Polish physician and politician (1941–2023)

Barbara Franciszka Frączek (née Krzaklewska; 3 December 1941 – 24 December 2023) was a Polish physician and politician. She served in the Sejm from 1991 to 1993 and again from 1997 to 2001.

==Biography==
Frączek was the daughter of the surgeon Stanisław Krzaklewski and sister of Marian Krzaklewski. In 1965, she graduated from the Faculty of Medicine of the Medical University of Warsaw, then specialized in ophthalmology. She worked as a senior assistant at the Provincial Hospital in Rzeszów. In 1980, she became an activist of Solidarity and sat on the regional authorities of the union. On their behalf, she served as an Sejm member for the first term (1991–1993). She was also a Sejm member of the third term from the Solidarity Electoral Action list (1997–2001). She co-created the AWS health insurance program. She was also involved in supporting health care facilities in the Rzeszów region and activities for the local arms industry.

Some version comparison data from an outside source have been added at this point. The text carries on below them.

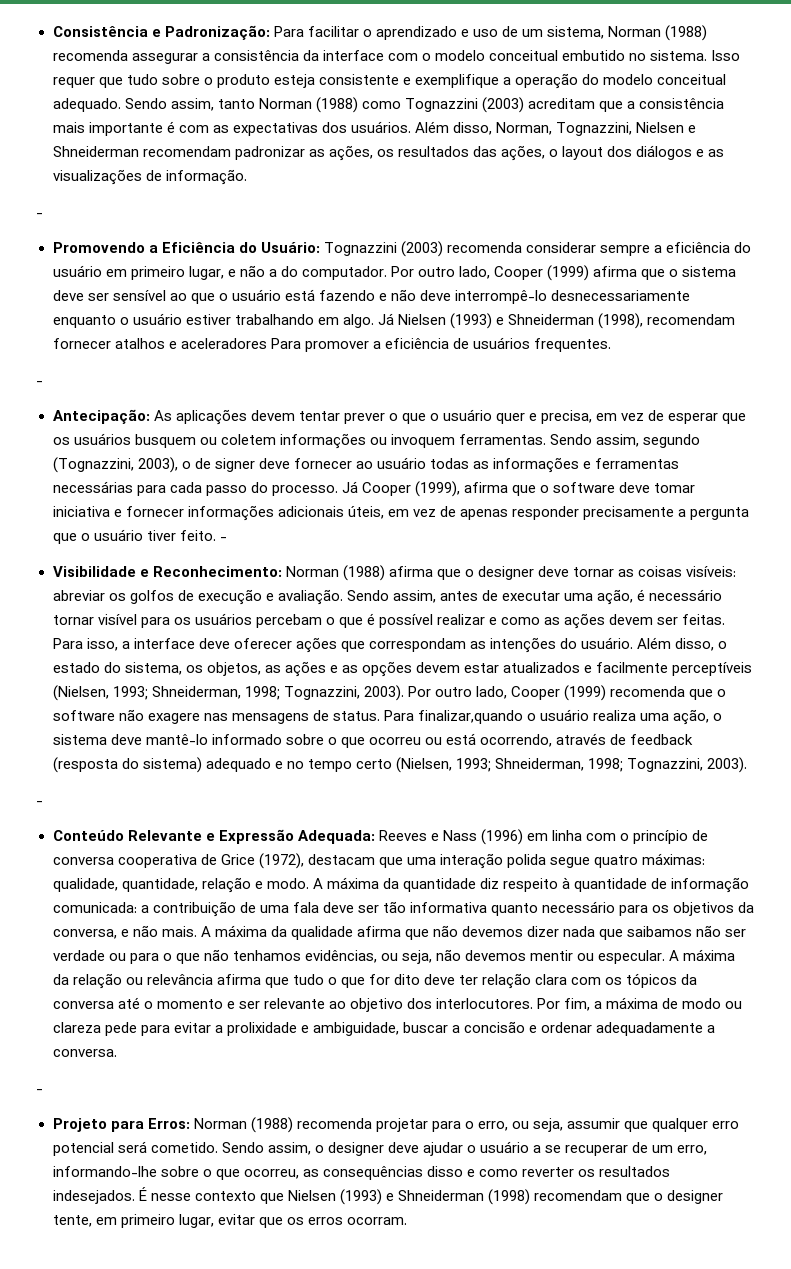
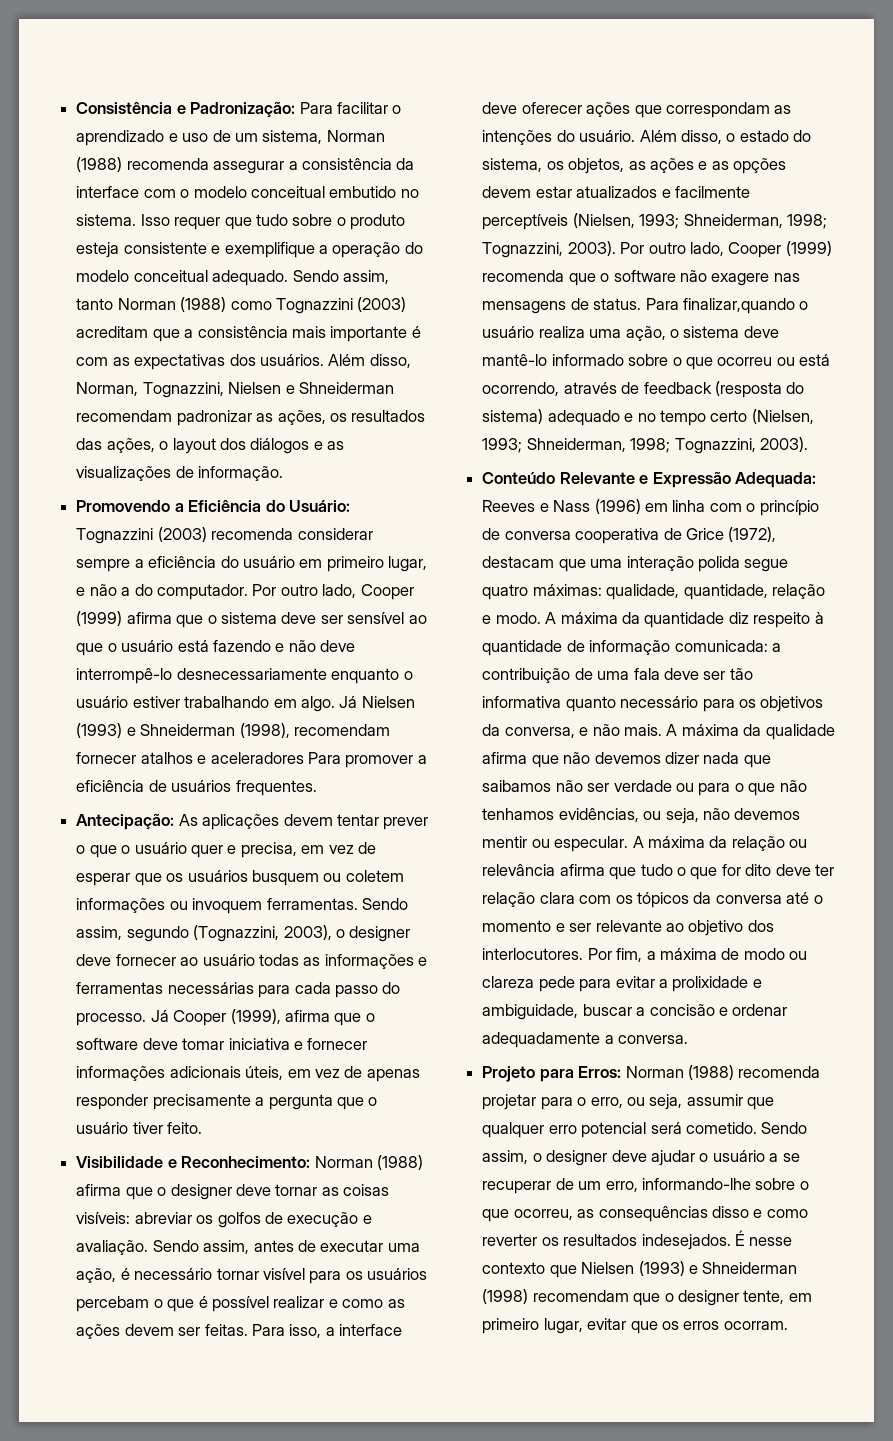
  Além disso, Norman, Tognazzini, Nielsen e Shneiderman recomendam padronizar as ações, os resultados das ações, o layout dos diálogos e as visualizações de informação.
- -
  Já Nielsen (1993) e Shneiderman (1998), recomendam fornecer atalhos e aceleradores Para promover a eficiência de usuários frequentes.
- -
- Sendo assim, segundo (Tognazzini, 2003), o de signer deve fornecer ao usuário todas as informações e ferramentas necessárias para cada passo do processo.
+ Sendo assim, segundo (Tognazzini, 2003), o designer deve fornecer ao usuário todas as informações e ferramentas necessárias para cada passo do processo.
- Já Cooper (1999), afirma que o software deve tomar iniciativa e fornecer informações adicionais úteis, em vez de apenas responder precisamente a pergunta que o usuário tiver feito. -
+ Já Cooper (1999), afirma que o software deve tomar iniciativa e fornecer informações adicionais úteis, em vez de apenas responder precisamente a pergunta que o usuário tiver feito.
  Para finalizar,quando o usuário realiza uma ação, o sistema deve mantê-lo informado sobre o que ocorreu ou está ocorrendo, através de feedback (resposta do sistema) adequado e no tempo certo (Nielsen, 1993; Shneiderman, 1998; Tognazzini, 2003).
- -
  Por fim, a máxima de modo ou clareza pede para evitar a prolixidade e ambiguidade, buscar a concisão e ordenar adequadamente a conversa.
- -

In 2001, Frączek retired from politics, continuing to practice medicine. An activist of Catholic movements, she was, among others, president of the local "Tak Życiu" association, supporting single mothers and large families. She was also the chairwoman of the Ethics Committee of the District Medical Chamber in Rzeszów.

Frączek was married and had two sons. She lived in Rzeszów and died on 24 December 2023. Five days later, she was buried in the Catholic Cemetery in Kolbuszowa.